Here and now, things are changing.
I know things are always changing. Each season of life, and motherhood in particular, is fleeting. You're warned in advance (a lot). "Relish this time; they won't be babies for long." "Enjoy the peace before they learn to crawl!" "Sleep deprivation is awful, but nothing lasts forever."
I accepted those things to be true at the time. I really did spend precious hours staring at my children's eyelashes and lips, watching their chests rise and fall while they slept in my arms. I kissed their heads and breathed in their sweet baby scent. I captured countless baby smiles, toddler giggles and pre-schooler questions and tantrums. I lived each moment, even the really shitty (literally and figuratively) ones, and stayed aware that this was all fleeting.
And here I am, six and a half years after I became Mummy, looking back at that season of my life and knowing that it's over. My babies are walking, talking, reading, writing, chattering, investigating, playing independently people. My days of constant breastfeeding, babywearing, nappy changes and toddler entertainment provision are over.
I'm not sad about it. It's a bittersweet feeling to have, because remembering those moments fills me with an aching love and wistfulness to hold their sleeping baby forms once more. I miss my pregnant belly, swirling and wriggling from within. But I'm not sad.
Oh my gosh... love this image. Master R's caring little hands, and my post-natal belly.
On the contrary, I'm feeling really quite chipper. Life is changing, and these changes are exciting, positive and fill me with gleeful happiness.
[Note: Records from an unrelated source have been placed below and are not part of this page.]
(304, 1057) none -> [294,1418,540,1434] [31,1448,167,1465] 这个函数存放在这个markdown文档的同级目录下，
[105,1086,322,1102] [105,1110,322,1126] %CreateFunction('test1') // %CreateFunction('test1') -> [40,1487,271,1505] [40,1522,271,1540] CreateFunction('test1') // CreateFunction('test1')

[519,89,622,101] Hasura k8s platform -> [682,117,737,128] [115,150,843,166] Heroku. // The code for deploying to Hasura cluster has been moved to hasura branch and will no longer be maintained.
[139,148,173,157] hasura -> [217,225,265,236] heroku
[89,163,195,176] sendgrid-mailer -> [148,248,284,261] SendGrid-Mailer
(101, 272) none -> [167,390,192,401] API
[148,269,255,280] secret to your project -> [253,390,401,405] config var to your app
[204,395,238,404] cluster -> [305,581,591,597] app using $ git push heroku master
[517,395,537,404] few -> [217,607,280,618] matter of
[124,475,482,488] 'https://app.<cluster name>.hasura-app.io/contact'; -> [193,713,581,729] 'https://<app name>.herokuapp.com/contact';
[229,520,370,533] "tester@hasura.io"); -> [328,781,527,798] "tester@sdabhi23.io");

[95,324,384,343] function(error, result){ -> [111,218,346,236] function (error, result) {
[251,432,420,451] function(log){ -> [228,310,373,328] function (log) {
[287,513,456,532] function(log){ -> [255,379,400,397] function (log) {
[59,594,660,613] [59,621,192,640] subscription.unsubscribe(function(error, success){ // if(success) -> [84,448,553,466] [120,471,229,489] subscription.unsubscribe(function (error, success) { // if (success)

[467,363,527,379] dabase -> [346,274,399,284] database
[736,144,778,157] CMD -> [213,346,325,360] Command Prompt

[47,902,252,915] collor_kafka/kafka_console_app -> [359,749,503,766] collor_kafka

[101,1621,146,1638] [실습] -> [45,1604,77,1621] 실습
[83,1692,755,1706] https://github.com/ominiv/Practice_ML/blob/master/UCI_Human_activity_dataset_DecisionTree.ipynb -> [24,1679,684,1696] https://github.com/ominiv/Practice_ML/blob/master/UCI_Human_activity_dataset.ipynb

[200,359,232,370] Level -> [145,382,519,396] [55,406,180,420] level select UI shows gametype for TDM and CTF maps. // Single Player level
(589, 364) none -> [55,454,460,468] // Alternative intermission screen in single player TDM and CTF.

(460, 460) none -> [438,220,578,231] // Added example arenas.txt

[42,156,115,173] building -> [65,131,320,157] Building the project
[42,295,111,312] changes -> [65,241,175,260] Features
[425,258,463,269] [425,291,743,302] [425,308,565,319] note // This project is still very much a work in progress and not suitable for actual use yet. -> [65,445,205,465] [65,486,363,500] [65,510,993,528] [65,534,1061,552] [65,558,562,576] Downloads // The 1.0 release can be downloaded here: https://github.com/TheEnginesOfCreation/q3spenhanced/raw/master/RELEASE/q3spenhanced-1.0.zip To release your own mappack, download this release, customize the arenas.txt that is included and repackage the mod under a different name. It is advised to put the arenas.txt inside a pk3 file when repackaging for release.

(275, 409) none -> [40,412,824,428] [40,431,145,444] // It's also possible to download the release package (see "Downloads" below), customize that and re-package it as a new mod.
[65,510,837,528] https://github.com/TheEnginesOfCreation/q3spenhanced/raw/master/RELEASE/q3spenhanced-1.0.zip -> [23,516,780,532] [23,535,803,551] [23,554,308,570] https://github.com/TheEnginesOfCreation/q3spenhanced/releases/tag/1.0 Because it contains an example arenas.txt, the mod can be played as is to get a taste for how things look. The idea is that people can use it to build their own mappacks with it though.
For one, Miss O will be starting school in September. It's close enough that I'm starting a list of things to fill my days with, for the few months that I'll be at a loose end. It's a big list. Catch up on compilation videos. Decorate our bedroom (which hasn't been decorated since we moved in... always the lowest priority). Create photo albums for all the artwork they both made in their first 4 years. Create Miss O's first and second years albums since, despite frequent reminded, Rachel still hasn't got round to it. Read a midwifery textbook and take notes. Turn over the compost heap in the allotment. Re-build all the dodgy raised beds. It's an ambitious list of getting-our-lives-in-order type stuff, so that for the three years I'm then working flat out on my midwifery degree and life is chaotic, the groundwork has been done.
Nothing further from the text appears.